══ MATERIAL PROVIDED

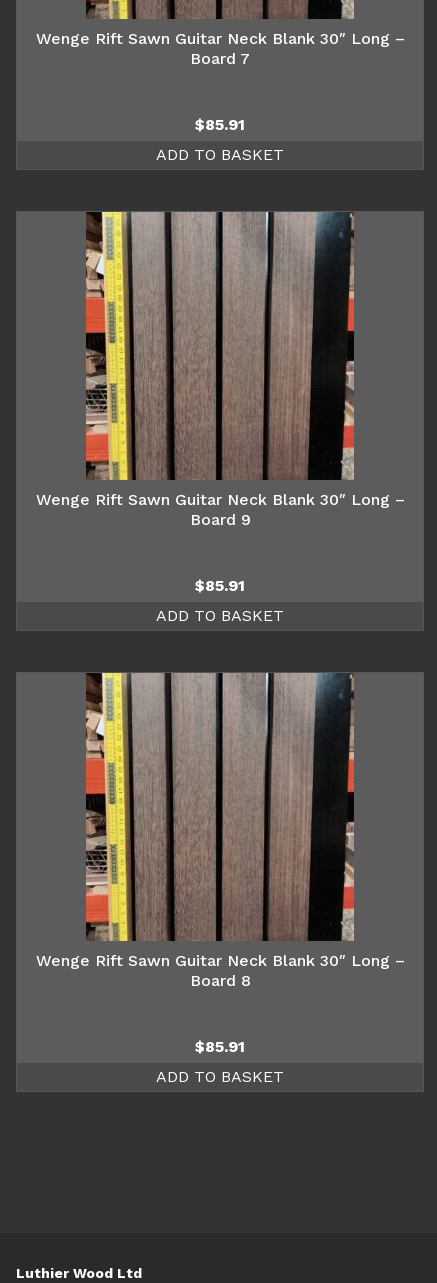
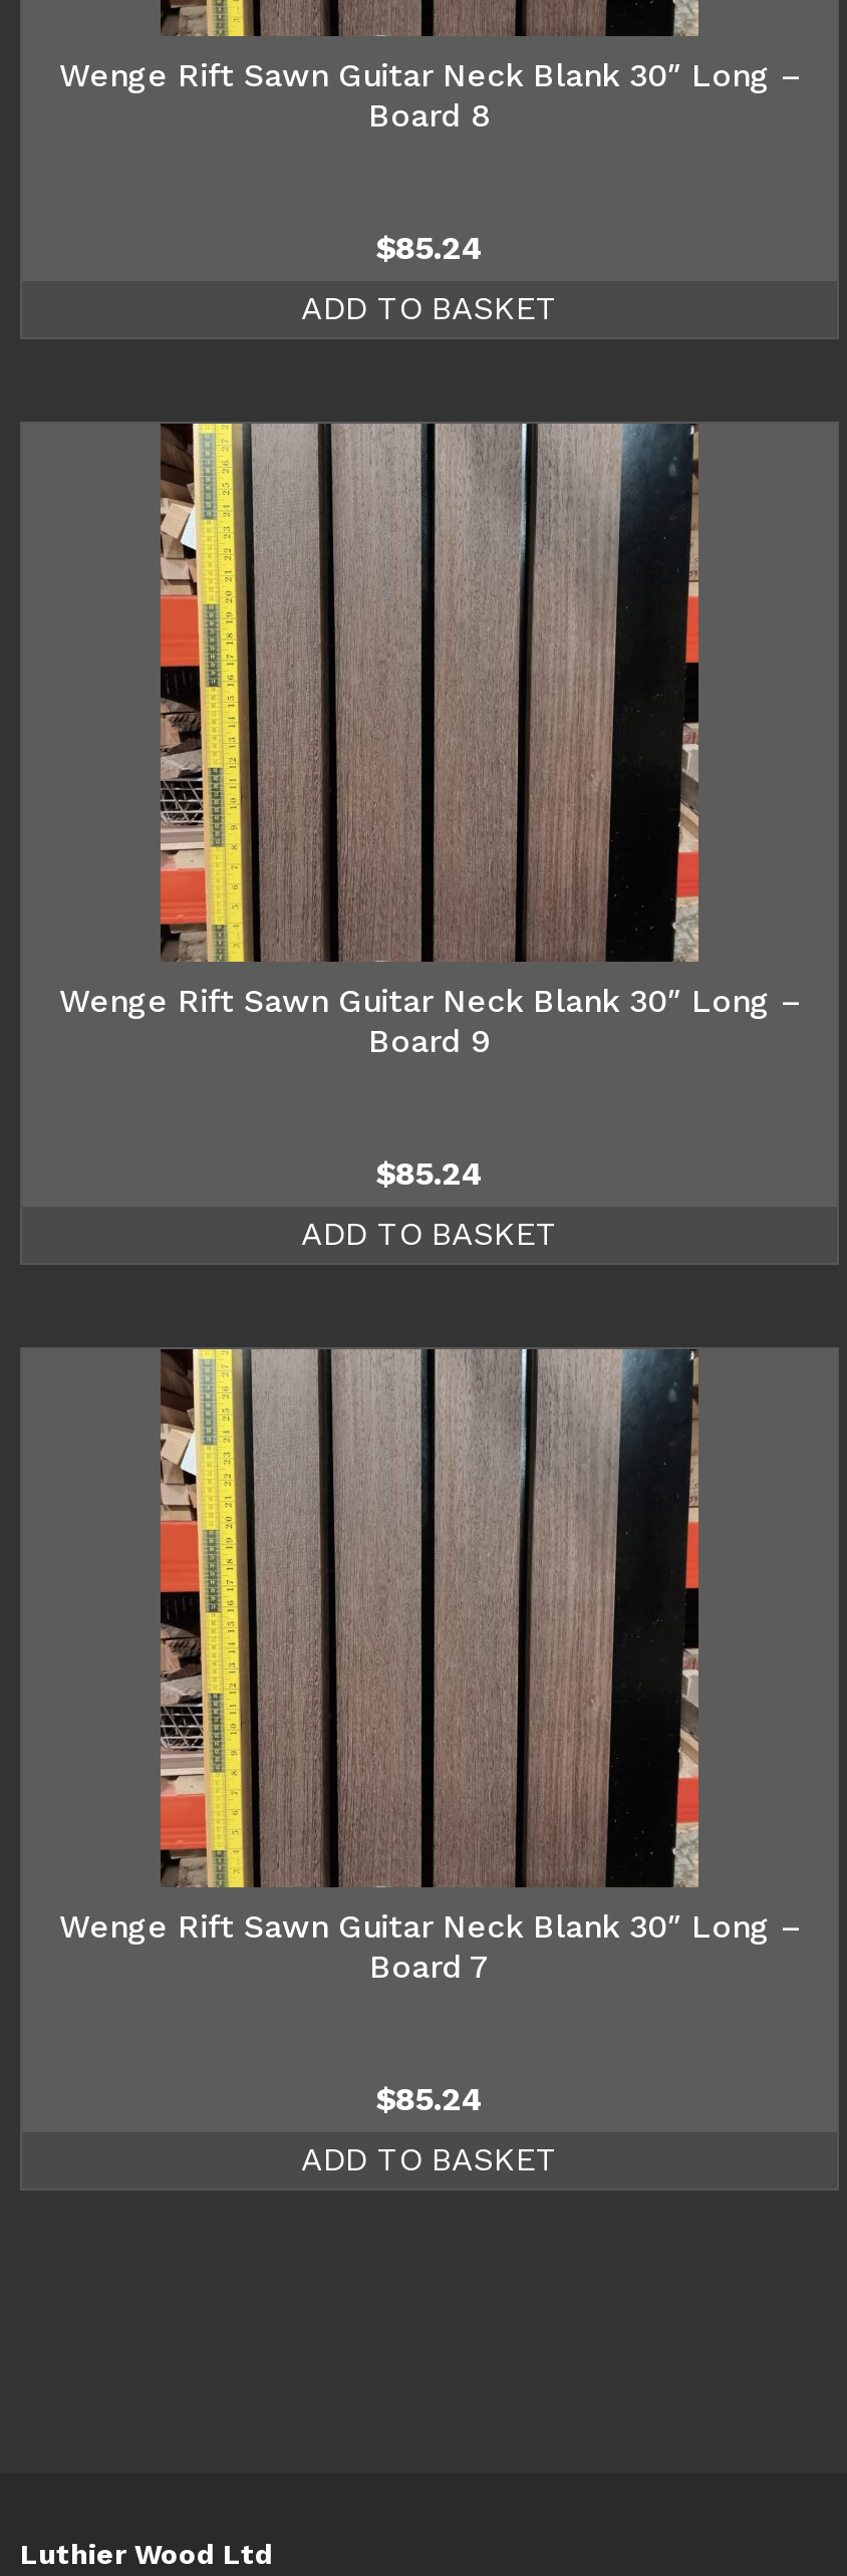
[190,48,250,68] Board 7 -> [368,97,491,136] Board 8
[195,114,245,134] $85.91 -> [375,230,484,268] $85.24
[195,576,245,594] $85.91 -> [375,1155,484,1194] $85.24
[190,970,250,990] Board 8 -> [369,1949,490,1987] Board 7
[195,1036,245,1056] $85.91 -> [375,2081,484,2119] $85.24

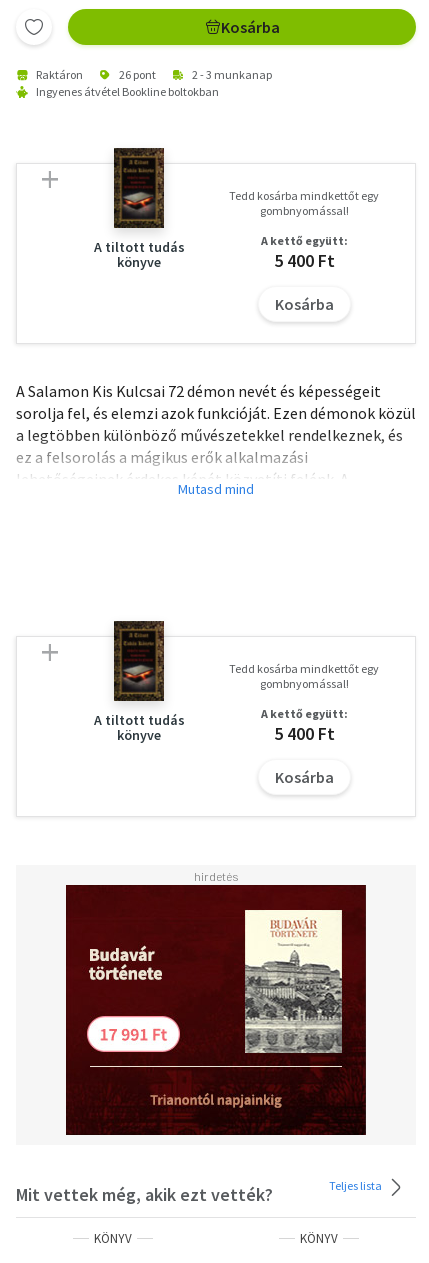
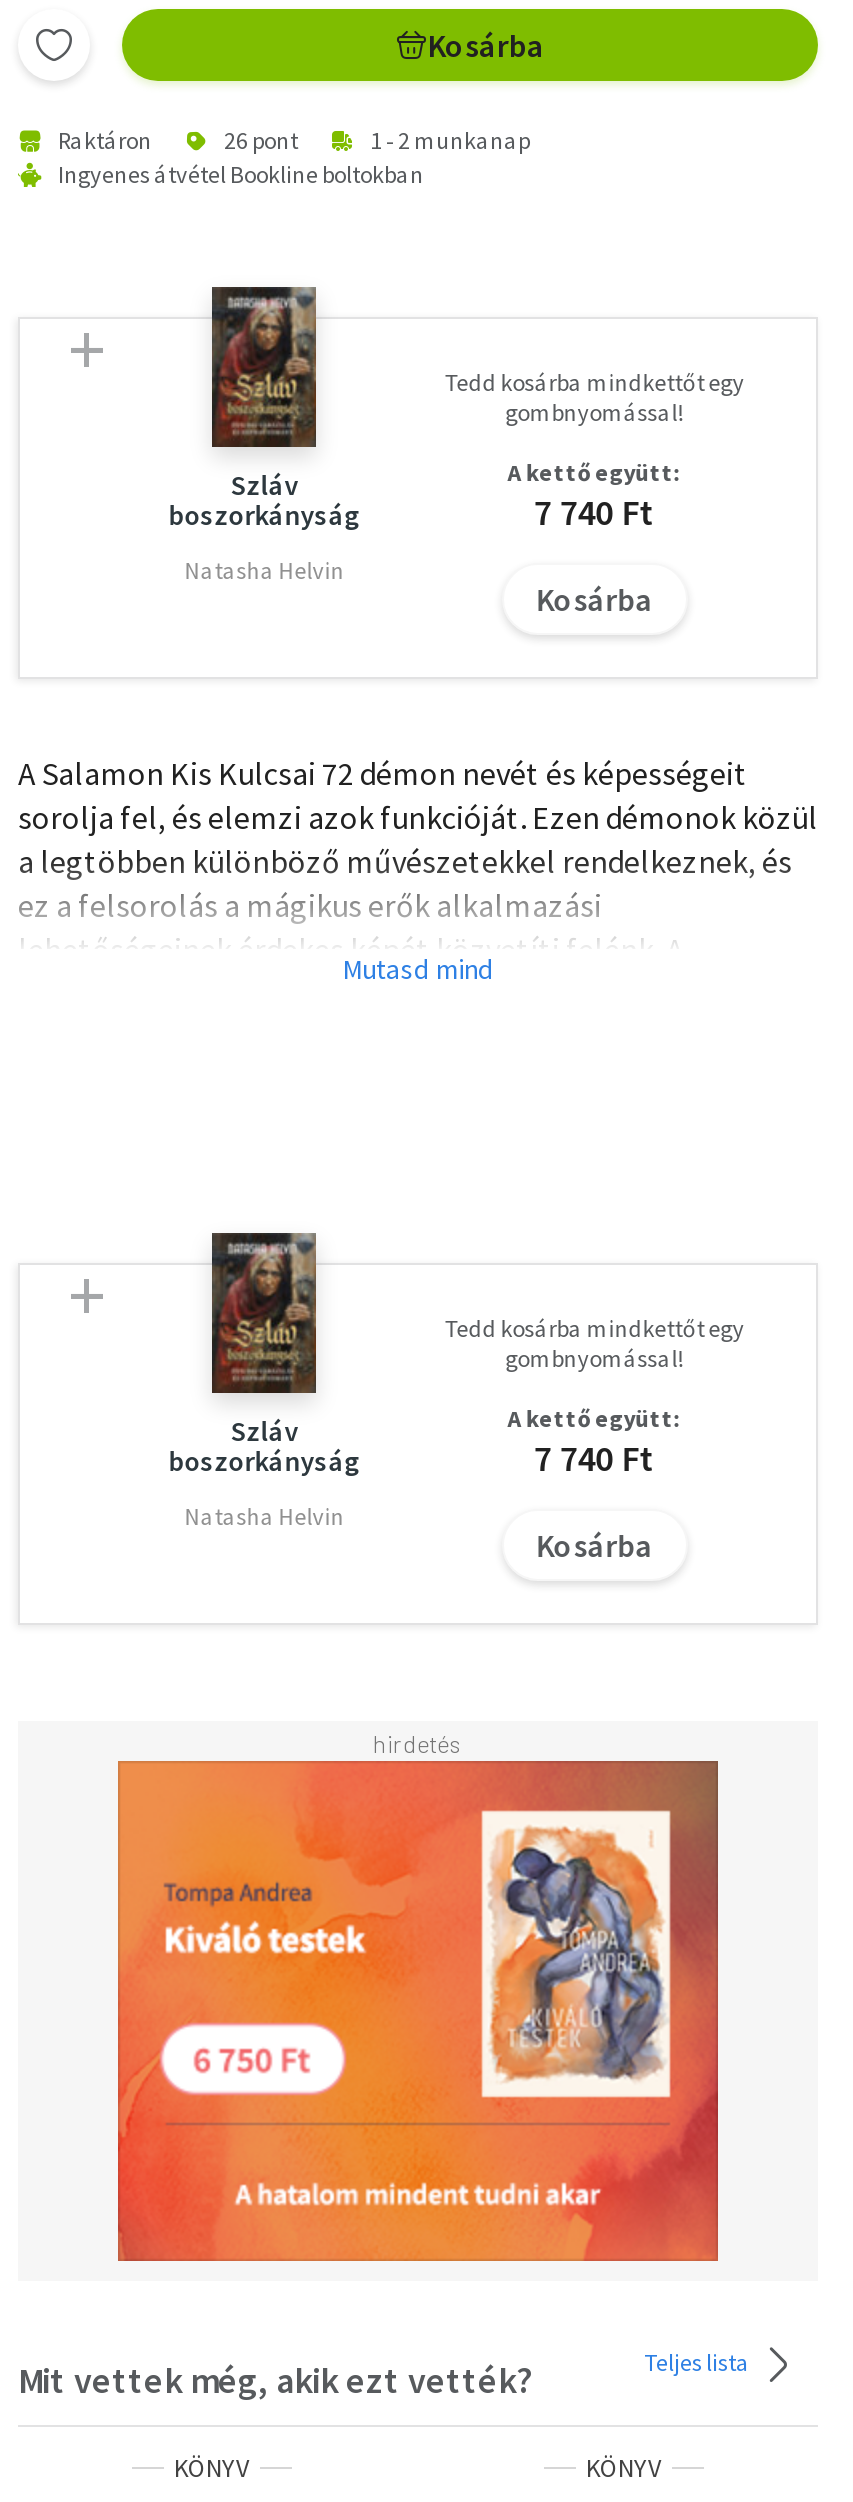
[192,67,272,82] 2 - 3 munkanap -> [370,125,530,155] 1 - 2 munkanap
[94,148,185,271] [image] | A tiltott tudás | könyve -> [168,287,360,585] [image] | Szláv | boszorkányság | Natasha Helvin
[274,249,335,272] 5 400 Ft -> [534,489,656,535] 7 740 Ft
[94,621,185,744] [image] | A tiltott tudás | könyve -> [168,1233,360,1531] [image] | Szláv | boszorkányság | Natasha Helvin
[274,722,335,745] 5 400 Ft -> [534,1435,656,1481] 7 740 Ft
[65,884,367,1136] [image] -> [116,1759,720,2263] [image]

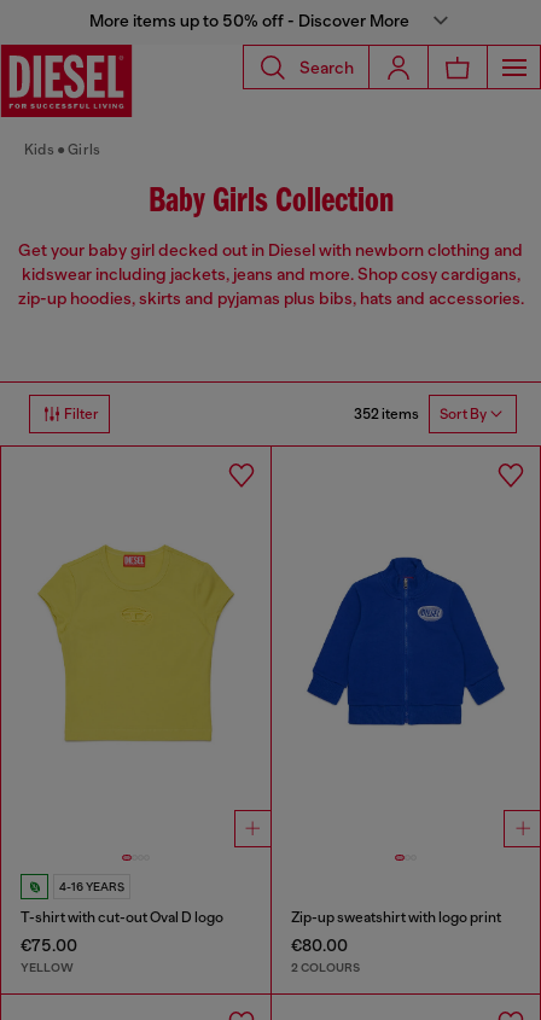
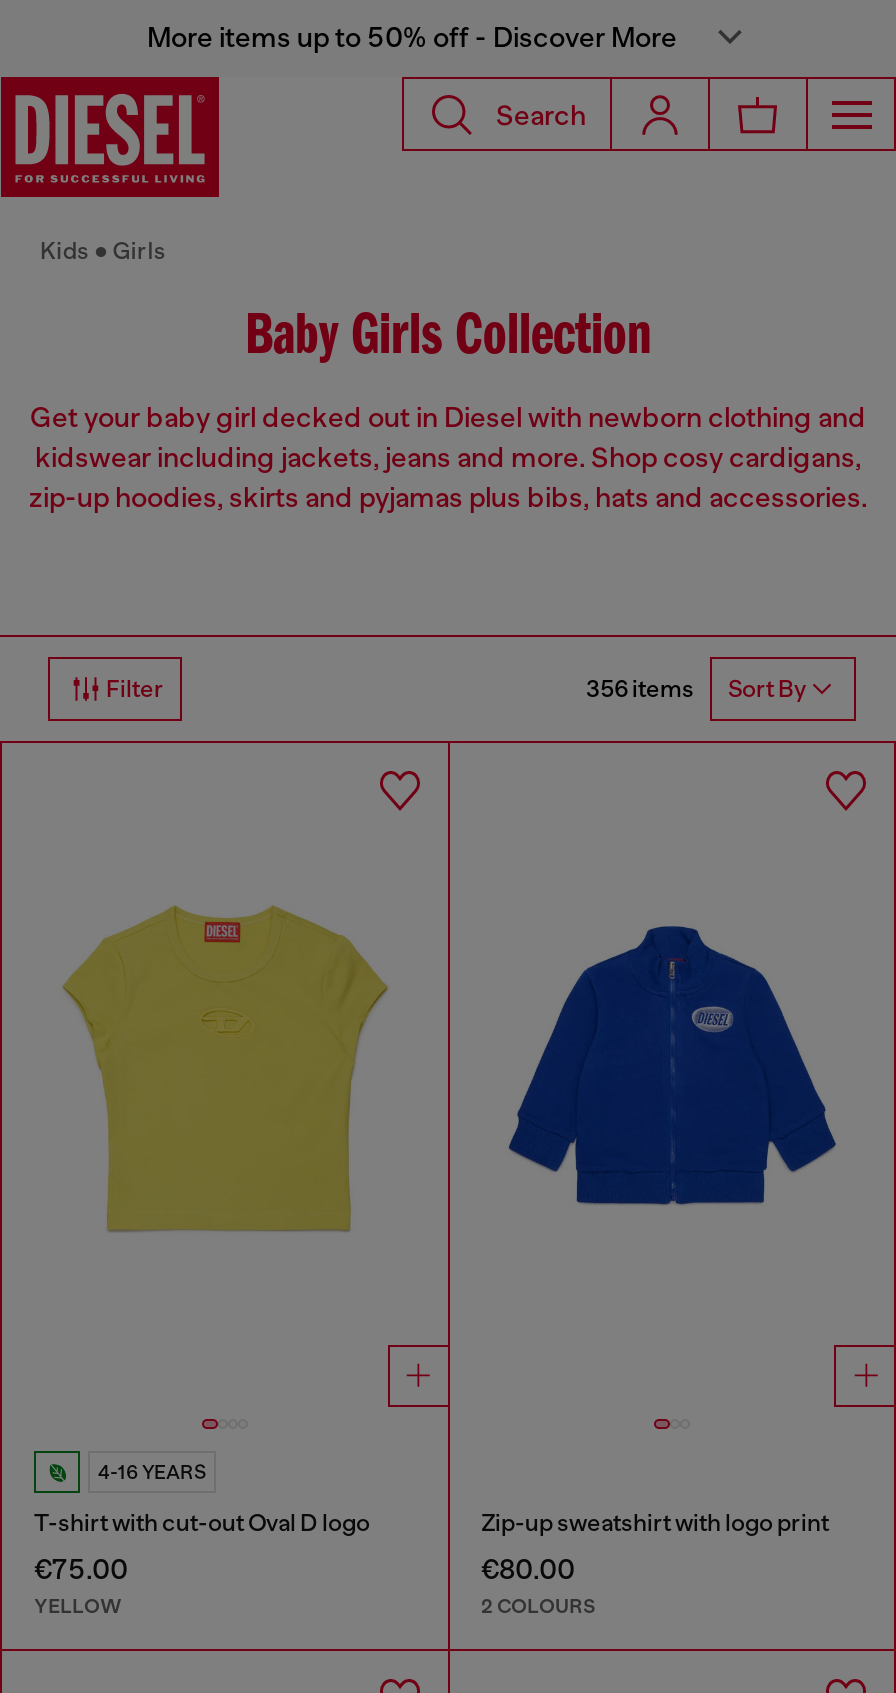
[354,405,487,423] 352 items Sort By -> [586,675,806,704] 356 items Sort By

════

* [TO DO]:
Tally the lines that hold the word "image" in the listing, and give the tally with nothing else.

* [EXERCISE RESULT]:
3